What especially hit me in that quote, is the line "[...] the bitter truth we critics must face is that, in the grand scheme of things, the average piece of junk is more meaningful than our criticism designating it so." I guess that's a frustration many critics can agree with. Still, there are some critics who are able to cross boundaries and write reviews that are more than just reviews. Be it in the way that they know how to write an enjoyable review, or that they can come up with new ways to criticize a movie, or that they can actually write so well that you wonder why they are wasting their time on reviews. Roger Ebert is one of those people, and I'd say the older reviews of Harry Knowles are immensely entertaining as well (right before he was too busy to really write as many of those long ass reviews anymore). Then you have somebody like Joe Queenan, who turns writing reviews into something that is definitely more interesting than most of the movies he writes about, and my favorite writer Bill Bryson, who actually only wrote one movie review for as far as I know, but which might actually have been the most entertaining one I have ever read. I cannot come up with the name of a videogame critic along these lines, but I'm sure there are critics in that field, or in any field, who climb above the mountains of well written but unexciting reviews clogging up the internet everywhere.

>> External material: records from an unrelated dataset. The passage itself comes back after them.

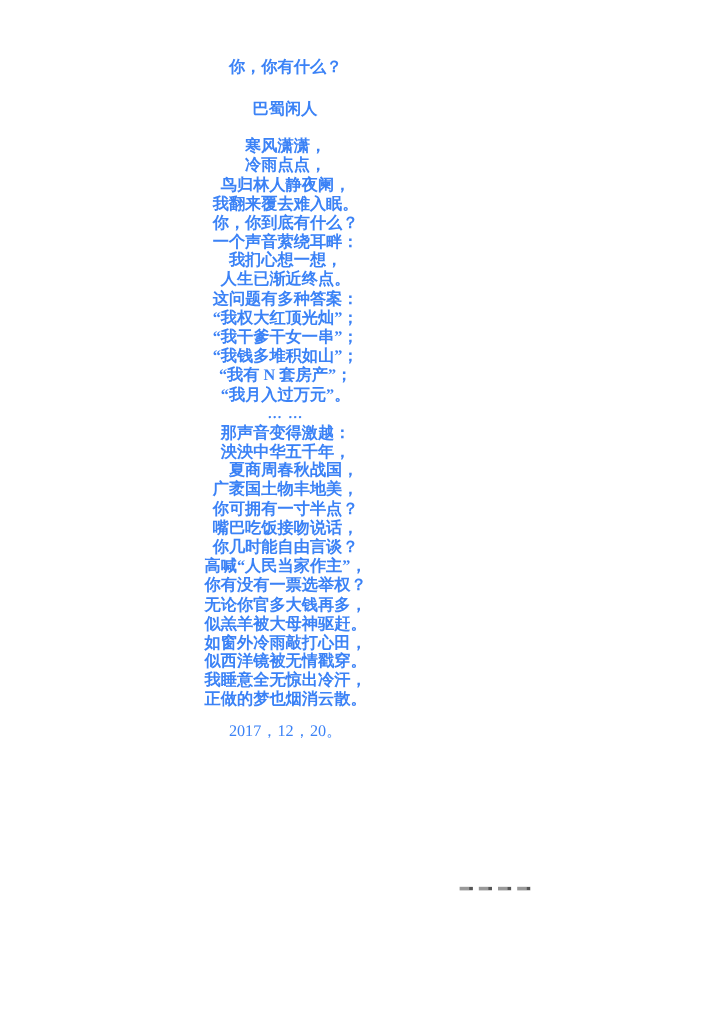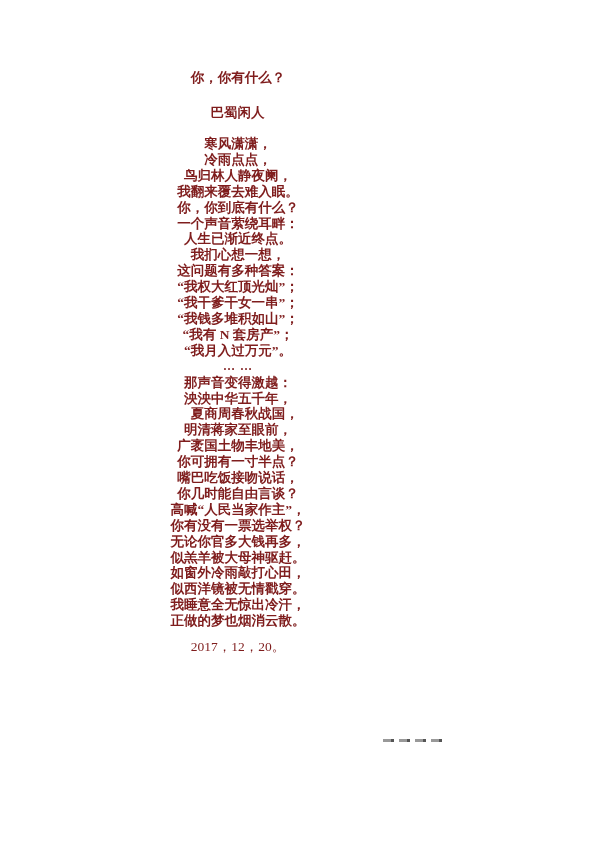"你，你有什么？" .page { color: #7f1d1d -> #3b82f6; padding-top: 70px -> 48px }
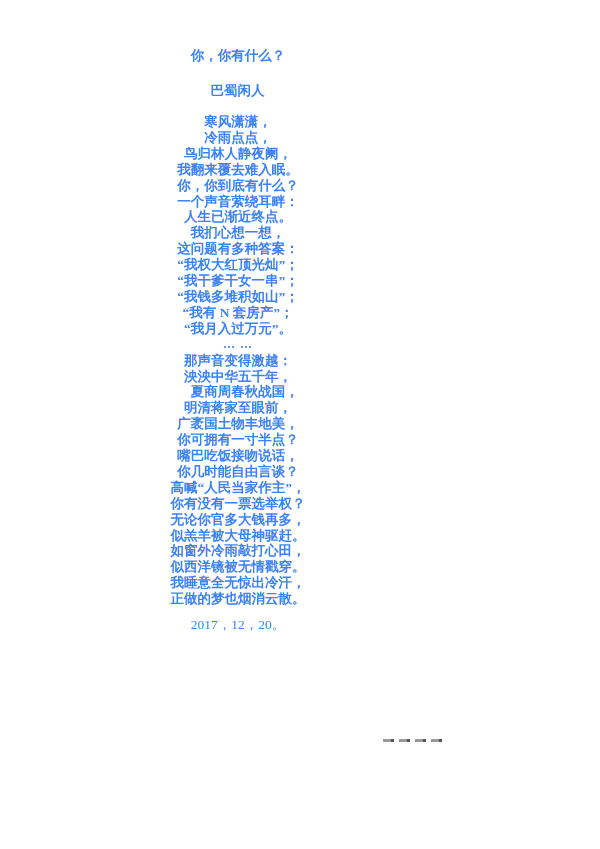"人生已渐近终点。" div.line { order: before "我扪心想一想，" -> after "我扪心想一想，" }
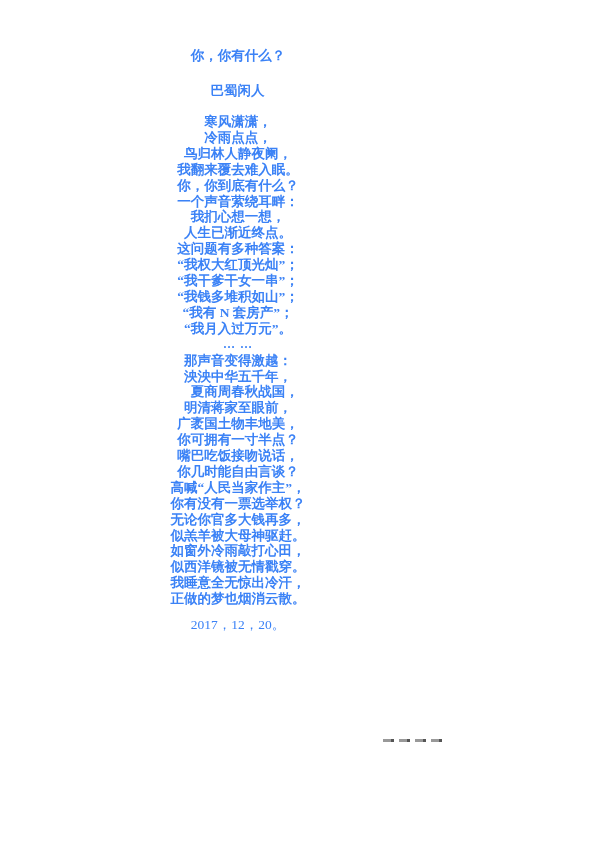"明清蒋家至眼前，" div.line { html: <div>明清蒋家至眼前，</div> -> none }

Before you think I am going to speak the lines: "I am the equal of Roger Ebert," or: "I am going to be the equal of Roger Ebert," forget about it. The only thing I can promise you is that I am going to try and do something different with my reviews. No more just the standard reviews that start with an introduction, followed by the plot, and then the criticism. Many people will probably wonder why you would want to try and make reviews 'exciting', and if it isn't the nature of the beast to not be too exciting, as to accentuate how great the things are that we write about. If you think that way, then the web is full of reviews just for you, and don't get me wrong, I do think most critics on the web are great writers, who have very valuable opinions. It just doesn't mean I have to follow completely along their lines. I'm going to try something new. Chances are I will fail miserably, or that I will write more reviews that are serviceable but boring. But for that tiny chance of me actually succeeding, I'm willing to give it a shot. Don't expect me to re-invent the wheel here, or come close to even making a wheel at all. But if you are lucky, I will fail so spectacularly it will become fun to read anyway.